Dynamic HTML with Python, AWS Lambda, and Containers

This article is an extension of my previous article describing a similar deployment process using native AWS Lambda tools. However, Amazon since started supporting container images and updated it’s pricing policy to 1ms granularity. Both are major developments improving tooling and making small deployments cost effective.

Deploying AWS Lambda using a container

My previous article focused on the logic of the code and didn’t address how to actually deploy the function because that was well covered by AWS in its many tutorials. Here I explore the new the container deployment options while keeping all business logic untouched. Please review the AWS tutorial on deploying a generic Python Lambda code using containers which I leveraged below.

1. Dockerfile

FROM public.ecr.aws/lambda/python:3.8
RUN mkdir -p /mnt/app
ADD app.py /mnt/app
ADD index.html /mnt/app
WORKDIR /mnt/app
RUN pip install --upgrade pip
RUN pip install Jinja2==2.11.*
CMD ["/mnt/app/app.handler"]

I am using the AWS base image because it is packaged with a very nice mini server that simulates function responses when developing locally. This is extremely useful because we can call the function with 100s of arguments and verify that it behaves as expected before deployed.

App code

From the Dockerfile, we can see that all application code is contained in two files:

1) app.py:

import os
from jinja2 import Environment, FileSystemLoader
def lambda_handler(event, context):
    env = Environment(loader=FileSystemLoader(os.path.join(os.path.dirname(__file__), "."), encoding="utf8"))
    my_name_from_query = False
    if event["queryStringParameters"] and "my_name" in event["queryStringParameters"]:
        my_name_from_query = event["queryStringParameters"]["my_name"]
    template = env.get_template("index.html")
    html = template.render(
        my_name=my_name_from_query
    )
    return {
        "statusCode": 200,
        "body": html,
        "headers": {
            "Content-Type": "text/html",
        }
    }

2) index.html:

index.html

app.py simply parses one argument named “my_name” from the Lambda query string and passes it to the html template as variable named “my_name”. Jinja2 then parses the variable and returns the final template.

Calling and testing the app locally

Testing the app locally is very simple thanks to the new container packaging. Simply run docker-compose -f docker-compose.yml up, where docker-compose.yml file is defined as:

version: '3'
services:
  cont_name:
    container_name: cont_name
    image: cont_name_img
    build:
      context: .
      dockerfile: Dockerfile
    volumes:
      - .:/mnt/app
    ports:
      - "9000:8080"
    stdin_open: true
    tty: true
    restart: always

This stands up the function locally on a simple AWS-provided server.

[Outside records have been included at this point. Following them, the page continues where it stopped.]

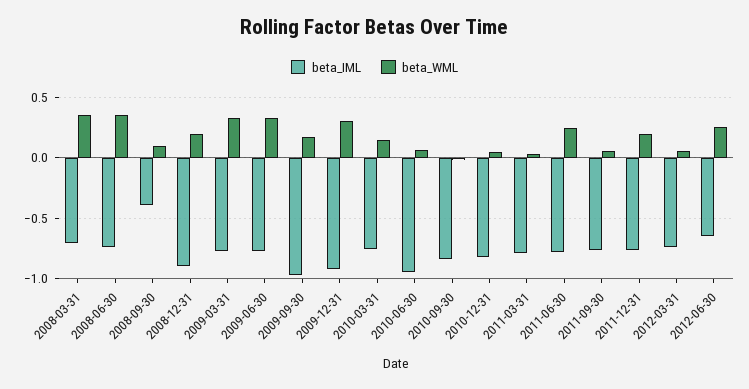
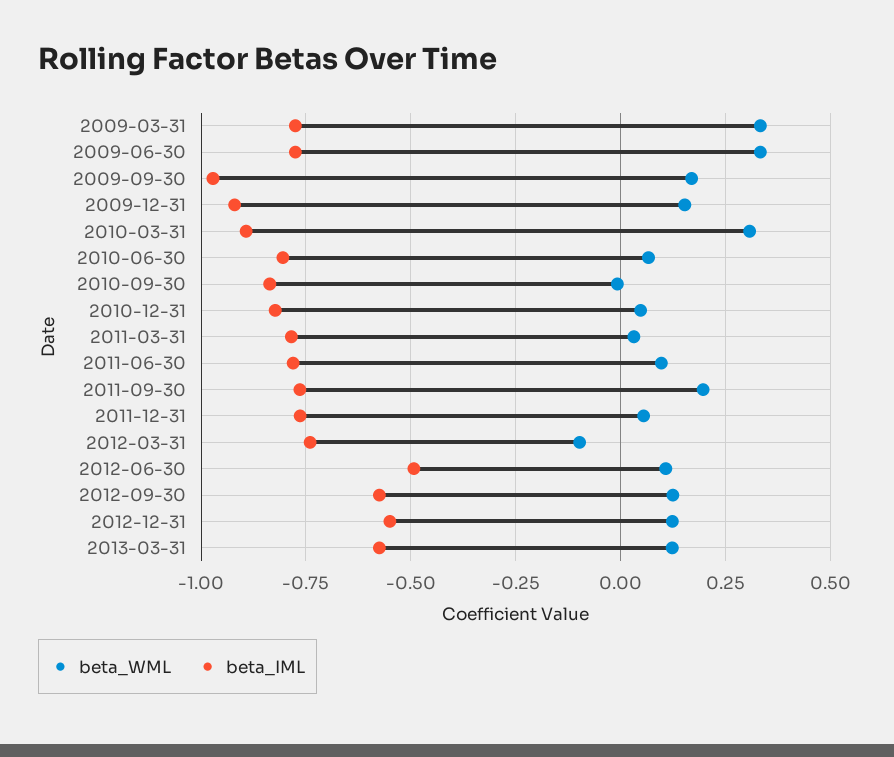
beta_IML, 2008-03-31: -0.7 -> none
beta_WML, 2008-03-31: 0.35 -> none
beta_IML, 2008-06-30: -0.75 -> none
beta_WML, 2008-06-30: 0.35 -> none
beta_IML, 2008-09-30: -0.4 -> none
beta_WML, 2008-09-30: 0.1 -> none
beta_IML, 2008-12-31: -0.9 -> none
beta_WML, 2008-12-31: 0.2 -> none
beta_WML, 2009-12-31: 0.3 -> 0.15
beta_IML, 2010-03-31: -0.75 -> -0.9
beta_WML, 2010-03-31: 0.15 -> 0.3
beta_IML, 2010-06-30: -0.95 -> -0.8
beta_WML, 2011-06-30: 0.25 -> 0.1
beta_WML, 2011-09-30: 0.05 -> 0.2
beta_WML, 2011-12-31: 0.2 -> 0.05
beta_WML, 2012-03-31: 0.05 -> -0.1
beta_IML, 2012-06-30: -0.65 -> -0.5
beta_WML, 2012-06-30: 0.25 -> 0.1
beta_WML, 2012-09-30: none -> 0.125
beta_IML, 2012-09-30: none -> -0.575
beta_WML, 2012-12-31: none -> 0.125
beta_IML, 2012-12-31: none -> -0.55
beta_WML, 2013-03-31: none -> 0.125
beta_IML, 2013-03-31: none -> -0.575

We can send requests and monitor responses using Python code such as:

import requests
r = requests.get(
    "http://localhost:9000/2015-03-31/functions/function/invocations", 
    data=open("event.json", "rb")
)
print(r.json())

where “event.json” is any .json file we wish to send to the lambda function as arguments. In the example case above, we would send something like:

{
  "queryStringParameters": {
    "my_name": "Adam"
  }
}

Cost

The simple AWS base server returns responses such as the one below. This is where we can see the significant impact of the new 1ms pricing update. The cost of running this example code is about 9ms which is very small considering that we are returning a full html template to browsers. However, previously AWS would charge for the full 100ms because that was the minimum charge defined. Now, this function could cost nearly 90% less!